Damianus of Jerusalem
His Beatitude Damianus of Jerusalem was the Patriarch of Jerusalem of the Church of Jerusalem from 1897 to 1931. Patr. Damianus became patriarch during the time that the imperial Russian government was backing the Arab Orthodox clergy of the patriarchate and pressuring the Ottoman government to restrain the Phanar's influence it.
Patr. Damianus, a Greek, was born and educated on the island of Samos. He was the titular metropolitan of Philadelphia (Rabbath Ammon) before he was called to be the patriarch.
Patr. Damianus' predecessor, Patr. Gerasimus, became patriarch after being persuaded to leave the patriarchate of Antioch when Russia objected to the sultan over the candidate, Photius, put forward by the Church of Constantinople. When Patr. Gerasimus died in 1897, the Phanar was able to appoint Metr. Damianus over the Russian sponsored candidate Euthymius, who was the archimandrite of the Holy Sepulchre.
Patr. Damianus shared in the interest that the patriarchate of Patr. Gerasimus had in the mosaic map that was discovered earlier in the Church of St. George in Madaba. In 1901, he invited two German artists to create a life-size copy of the mosaic map.
In 1908, as a consequence of the Young Turk Revolution, Patr. Damianus was confronted with ethnic struggles within the Orthodox patriarchate that led to serious deterioration of relations between the local Orthodox Arab community and his Greek patriarchate, a struggle that still exists. The struggle took two perspectives: that between the Patriarch and the Synod and the other between the Arab community and the Hellenists.
The new constitution that followed the Young Turk revolution presented a chance for the Arab Orthodox community to have a greater say in the affairs of the Patriarchate. The proposals took the form of clergy/lay councils that would be deputized by the patriarch. When the request for the councils was submitted to Patr. Damianus, he demurred, but he proposed appointment of a mixed committee that would consider changes to the multi-generational way of doing things in the patriarchate. As progress wained, the tensions increased among the disputants, and the issues escalated to Constantinople.
Relations between the patriarch and the Synod also soured as the Synod found disfavor with Damianus' approach of compromise with the Arab community. In late 1908, the Synod decided to request the patriarch's resignation, which if refused, they were ready to depose him. The letter of deposition, approved by a meeting of the Brotherhood, was drawn up by the Chief Secretary of the Synod, Archimandrite Meletius Metaxakis and delivered by Archim. Keladion. A locum tenens , Archbishop Tiberius, was also elected.

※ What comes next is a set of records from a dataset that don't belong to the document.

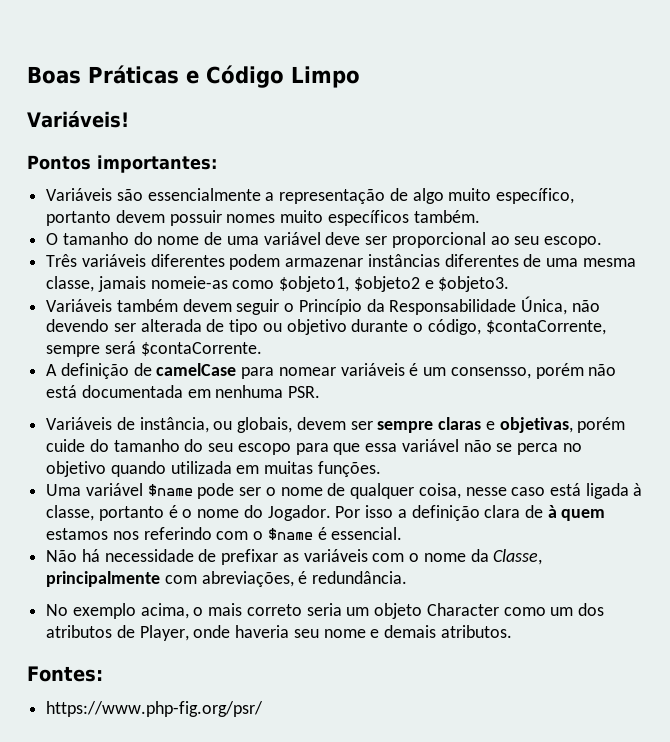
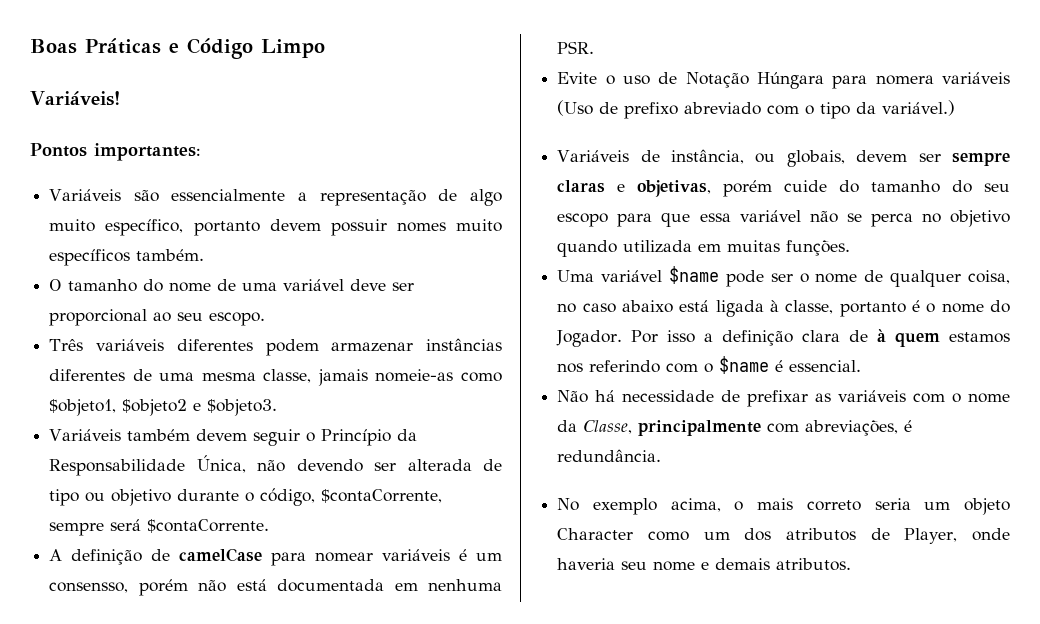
+ Evite o uso de Notação Húngara para nomera variáveis (Uso de prefixo abreviado com o tipo da variável.)
- Uma variável $name pode ser o nome de qualquer coisa, nesse caso está ligada à classe, portanto é o nome do Jogador.
+ Uma variável $name pode ser o nome de qualquer coisa, no caso abaixo está ligada à classe, portanto é o nome do Jogador.
- Fontes:
- https://www.php-fig.org/psr/

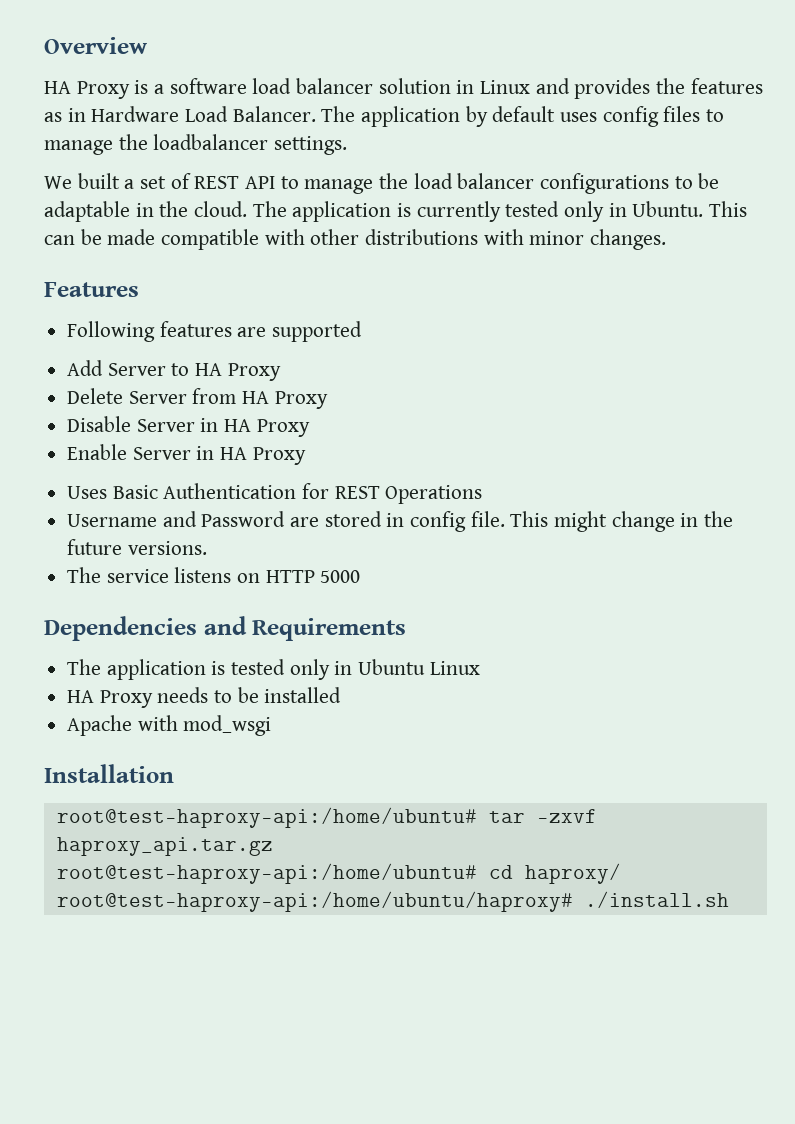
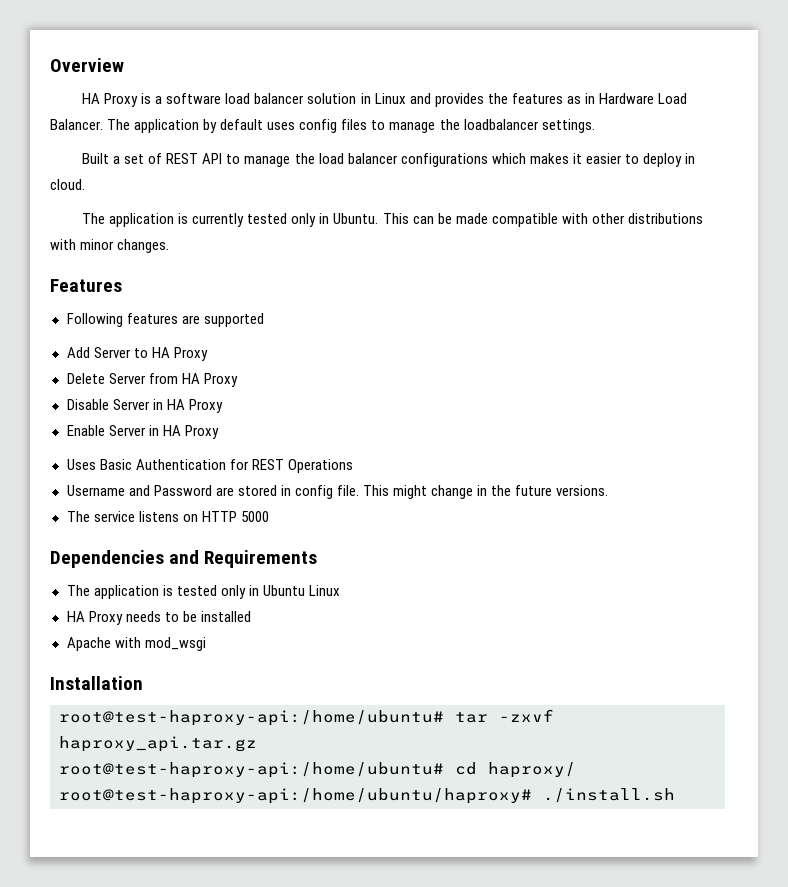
- We built a set of REST API to manage the load balancer configurations to be adaptable in the cloud. The application is currently tested only in Ubuntu.
+ Built a set of REST API to manage the load balancer configurations which makes it easier to deploy in cloud.
+ The application is currently tested only in Ubuntu.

Patr. Damianus was not moved by the Synod's actions. Even after the locum tenens was approved by the Turkish government, Damianus did not resign but applied to the government for an investigation, to which it consented. As the investigation, under the Governor of Syria Nazim Pasha, proceeded the political scene was changing, changes that stymied the Synod. A new Grand Vizer, Hilmi Pasha, came on the scene, the leaders of the movement against Patr. Damianus were asked to go to Constantinople, and the locum tenens died. Finally, the newly elected locum tenens could not get government recognition.
On March 1, 1909, Nazim Pasha announced that the Synod and Brotherhood must recognize Damianus, or he would not be responsible for their safety. The Synod capitulated and recognized Patr. Damianus. On July 25, 1909, the Patriarch of Constantinople followed suit. Patr. Damianus continued as patriarch until his death.
Patr. Damianus reposed on August 14, 1931.